Lupa Matikan Mikrofon, Pimpinan KPK Menggerutu Terdengar DPR

Lupa Matikan Mikrofon, Pimpinan KPK Menggerutu Terdengar DPR

Lupa Matikan Mikrofon, Pimpinan KPK Menggerutu Terdengar DPR

Wakil Ketua Komisi Pemberantasan Korupsi ( KPK) Laode M Syarief menggerutu karena dicecar soal pernyataannya terkait Pasal 245 Undang-Undang Nomor 17 Tahun 2014 tentang MPR, DPR, DPD, dan DPRD ( UU MD3).

Laode dicecar dan dikritik anggota Komisi III dari Fraksi PDI-P Masinton Pasaribu dan Erma Suryani Ranik dari Fraksi Partai Demokrat dalam rapat dengar pendapat antara Komisi III dan KPK di gedung Nusantara II, Kompleks Parlemen, Senayan, Jakarta, Selasa (13/2/2018).

Awalnya, Masinton mengkritik pernyataan Laode terkait Pasal 245 UU MD3 saat ditemui wartawan sebelum rapat dimulai.

Pasal itu menyatakan bahwa pemeriksaan anggota DPR harus dipertimbangkan Mahkamah Kehormatan Dewan (MKD) terlebih dahulu sebelum dilimpahkan ke Presiden untuk pemberian izin bagi aparat penegak hukum.

Laode menilai, ketentuan tersebut bertentangan dengan prinsip persamaan setiap orang di hadapan hukum (equality before the law). Ia pun mengaku kaget keterlibatan MKD dalam pemeriksaan anggota DPR kembali diadopsi.

Dalam rapat, Laode kembali menegaskan hal tersebut.

“Saya yakin Pak Masinton dan saya pernah lulus pengantar ilmu hukum. Equality before the law itu adalah prinsip yang tak bisa kita tidak hormati dan karena itu pada putusan MK sebelumnya itu sudah ditiadakan, tapi dia (Pasal 245) keluar lagi,” ujar Laode.

Laode menjelaskan, ketentuan soal hak imunitas anggota DPR memang diatur dalam UUD 1945. Namun, hak imunitas harus dilihat dalam konteks menjalankan tugas dan wewenangnya.

“Setelah saya tafakur, setelah saya menanya hati saya yang paling dalam apakah norma baru yang ada di dalam UU MD3 itu betul seperti yang ada di dalam UUD 1945, ada hak imunitas.
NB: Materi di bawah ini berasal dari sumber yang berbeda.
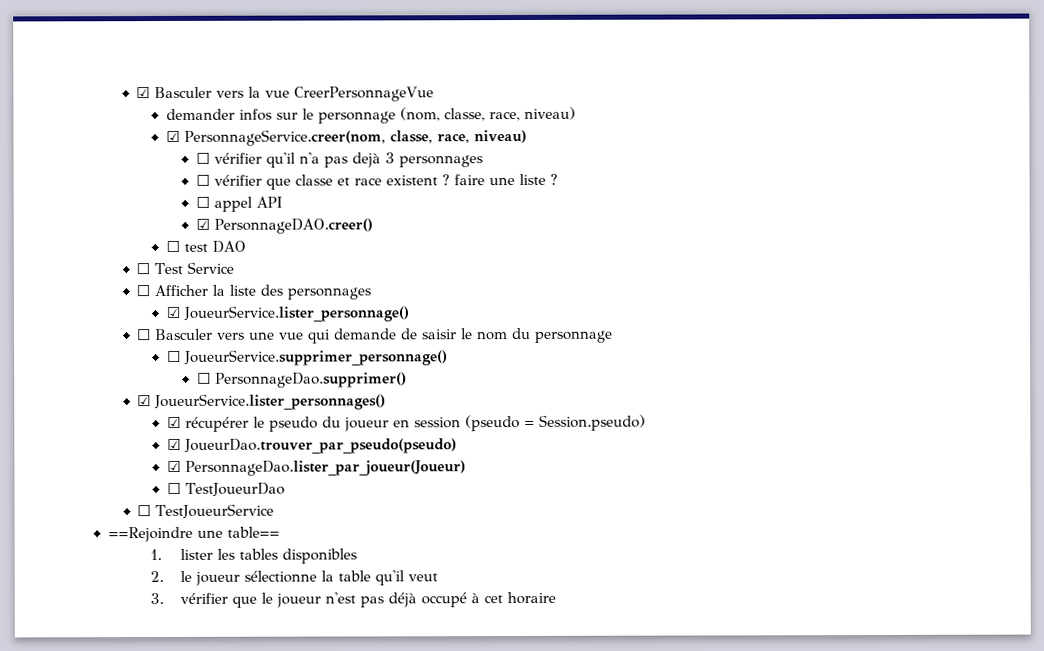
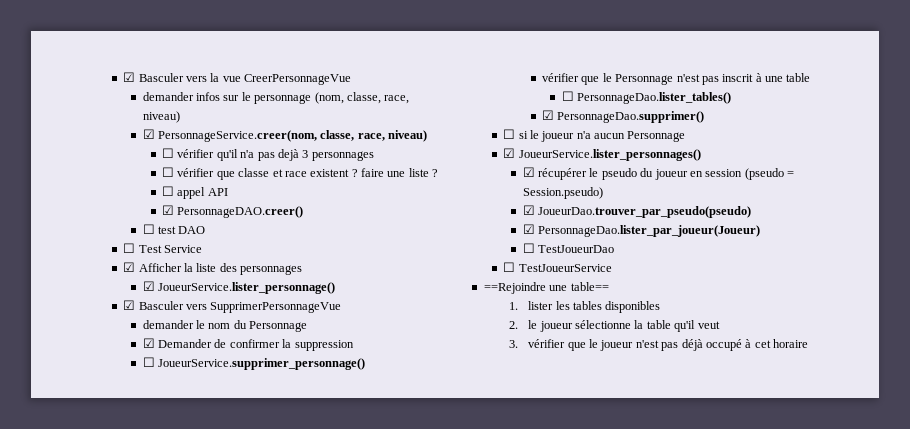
[136,285,151,297] ☐ -> [123,262,136,272] ☑
[137,327,614,344] [166,349,448,366] [196,372,211,384] ☐ Basculer vers une vue qui demande de saisir le nom du personnage // ☐ JoueurService.supprimer_personnage() // ☐ -> [123,300,342,313] [142,320,308,332] [142,338,354,351] [142,357,365,370] [542,73,811,85] [561,91,731,104] [542,110,555,120] ☑ Basculer vers SupprimerPersonnageVue // demander le nom du Personnage // ☑ Demander de confirmer la suppression // ☐ JoueurService.supprimer_personnage() // vérifier que le Personnage n'est pas inscrit à une table // ☐ PersonnageDao.lister_tables() // ☑
(407, 380) none -> [503,129,686,142] // ☐ si le joueur n'a aucun Personnage

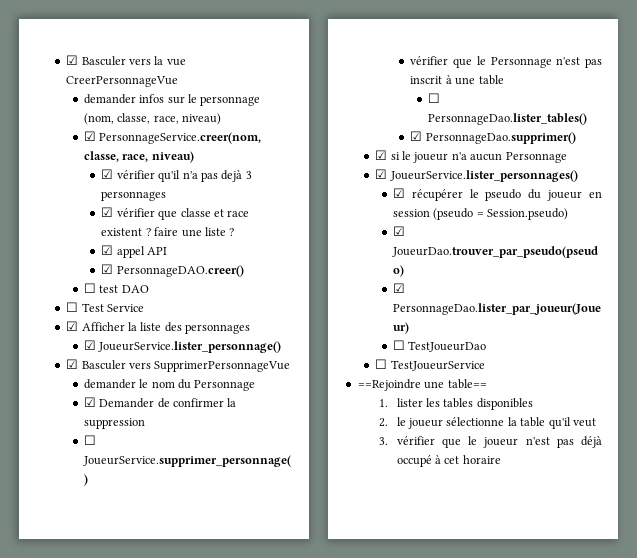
[162,148,175,158] ☐ -> [101,169,114,179] ☑
[162,167,175,177] ☐ -> [101,207,114,217] ☑
[162,186,175,196] ☐ -> [101,245,114,255] ☑
[503,129,516,139] ☐ -> [375,150,388,160] ☑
Tetapi, itu jelas hak imunitas dalam menjalankan tugas dan kewenangannya,” ucapnya.

Pengesahan Revisi UU MD3

Laode pun mengungkapkan alasannya berkomentar soal pasal tersebut. Menurut dia, pasal itu berkaitan dengan wewenang KPK dalam pemberantasan korupsi, khususnya dalam rangka penyelidikan dan penyidikan.

Ia menegaskan bahwa dalam menjalankan kewenangannya, KPK tunduk pada UU KPK dan KUHAP.

Dua undang-undang tersebut tidak mewajibkan KPK mendapatkan izin dalam memeriksa anggota DPR terkait tindak pidana korupsi.

“Oleh karena itu, kalau ada pasal seperti itu di gedung Yang Mulia ini dan pernah belajar Pengantar Ilmu Hukum, ya sudah. Kalau memang karena komentar saya seperti itu saya tidak diterima di gedung Yang Mulia ini, saya rela keluar, Pak. Bukan hanya keluar dari ruangan, tapi keluar dari KPK juga tidak apa-apa. Itu kesadaran saya sebagai orang yang belajar ilmu hukum,” kata Laode.

Masinton pun menimpali pernyataan Laode tersebut. Dia menyebut Laode sudah berkomentar tanpa membaca dan memahami isi pasal tersebut.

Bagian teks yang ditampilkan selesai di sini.